A irritação era tão grande que ele acabou tirando a pomada, e continuou a coçar. Ele passou gelo, o que não adiantou; fez umas receitas caseiras que pegou na Internet, mas nada resolvia, absolutamente nada. E um dia depois de ter ido ao dermatologista, Pedro voltava ao consultório com a mãe. Agora, até mesmo os seus olhos estavam vermelhos: não tinha pregado os olhos durante a noite.
Ao ver o estado do rosto e dos braços do rapaz, o dermatologista ficou assombrado, perguntou o que mãe e filho fizeram de errado, afinal, passar pomada e ficar sem coçar não é uma coisa muito complicada para uma mãe e um menino de treze anos fazerem. Mas era o que parecia.
O médico conferiu a pomada que havia prescrito, mas a receita estava correta. Então ele pediu para conferir a pomada comprada, e para sua surpresa era a pomada errada. Pedro vinha usando uma pomada para outra enfermidade que, ao entrar em contato com a micose, causou esse efeito colateral.

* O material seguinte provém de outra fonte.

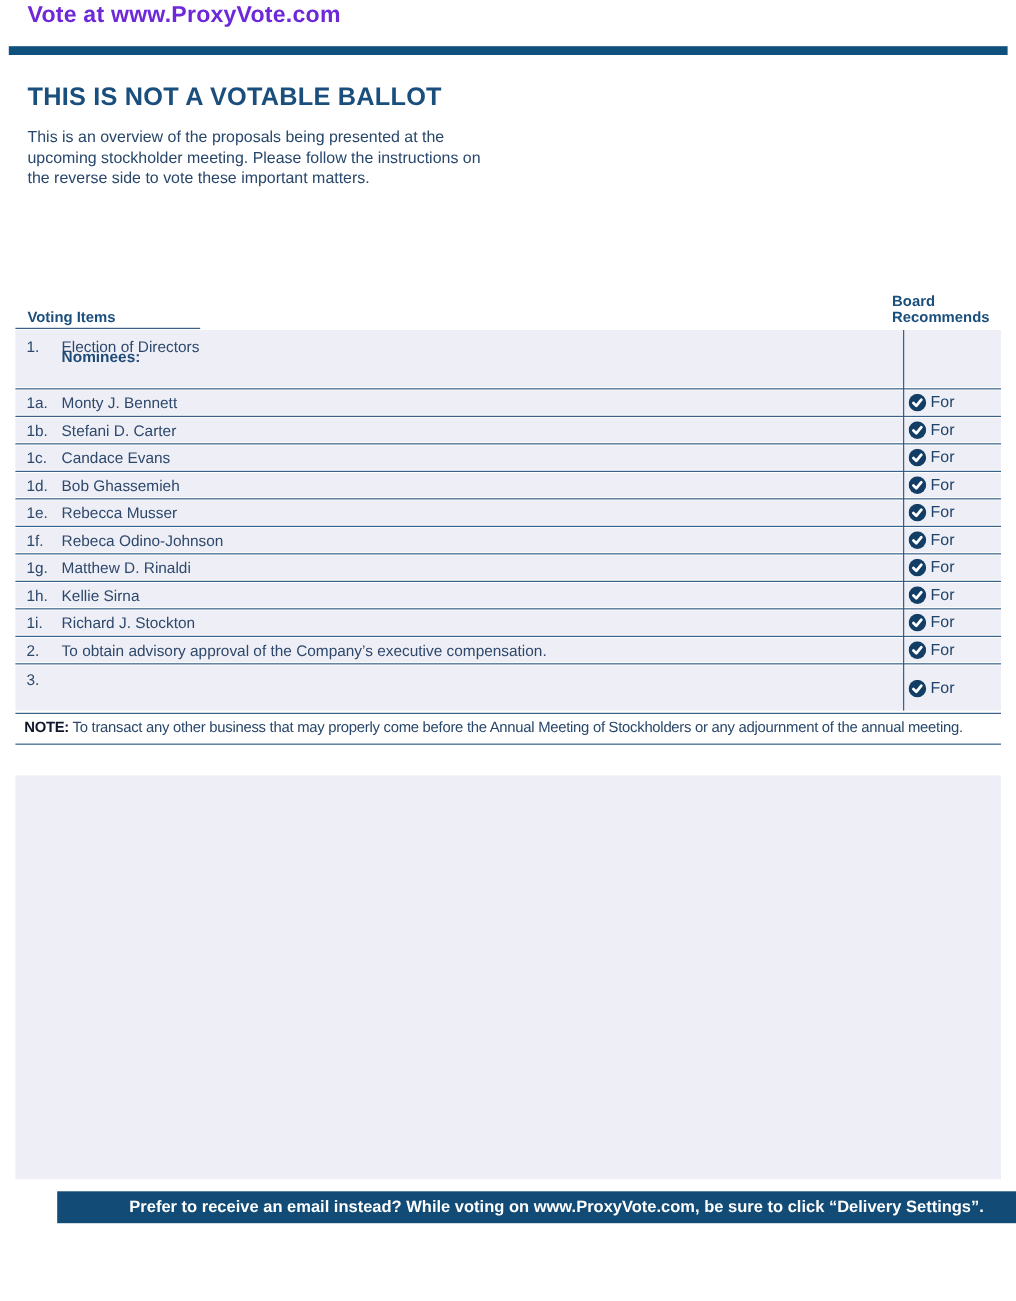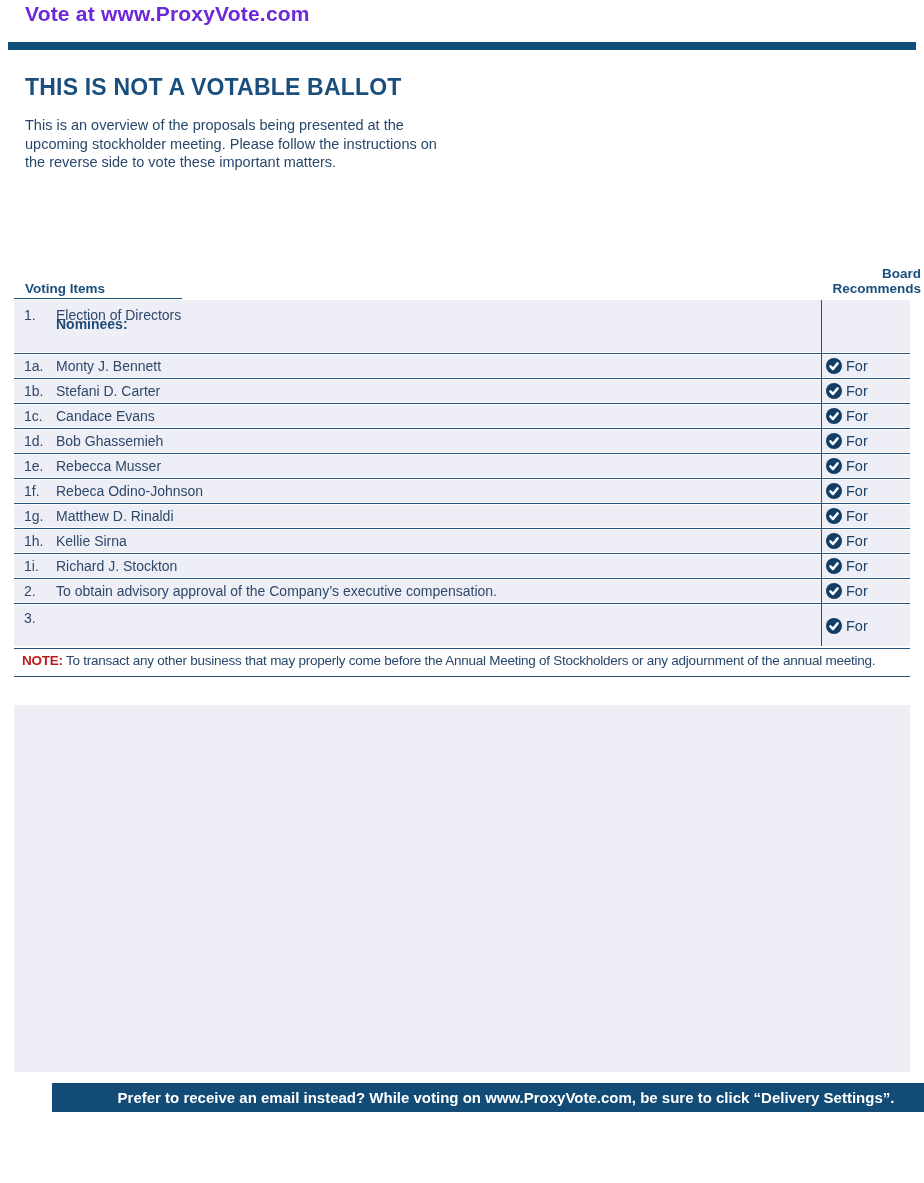"Board" .col-h2 { text-align: right -> left }
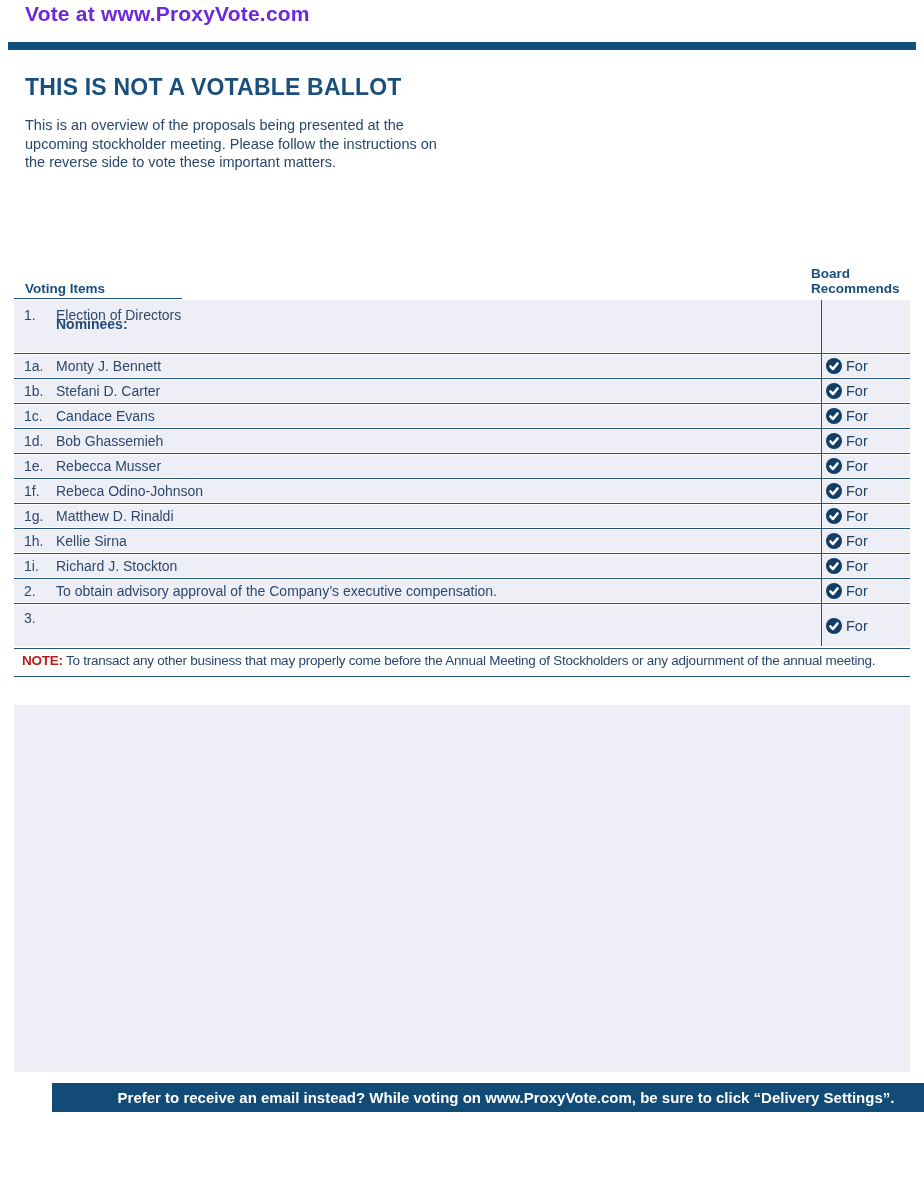"NOTE:" .note-row b { color: #b91c1c -> #0f172a }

– Eu falei pra você conferir o nome do remédio, menino...
– Mãe, o cara da farmácia me deu esse e mandou conferir com a cópia da receita, pois a que a gente deixou lá tava no arquivo ou foi pro Ministério da Saúde, sei lá...
– E você não conferiu por quê?
– Porque esqueci a receita...
– Bem feito... isso é pra você aprender a lembrar das coisas.

Para a sorte do garoto, o médico dermatologista deu um jeito. Ele mesmo aplicou uma pomada que imediatamente aliviou a irritação e a coceira. Com três dias, Pedro já havia notado a diferença e não passara a noite querendo arrancar a pele do braço e do rosto. Quem não gostou nada da história foi a irmão de Pedro, Cíntia, que estava escrevendo um conto sobre mutação... era a história de um menino que se expôs a determinado produto e ganhou o poder de camaleão... mas não era um herói esse protagonista, era o vilão da destruição da paz do mundo.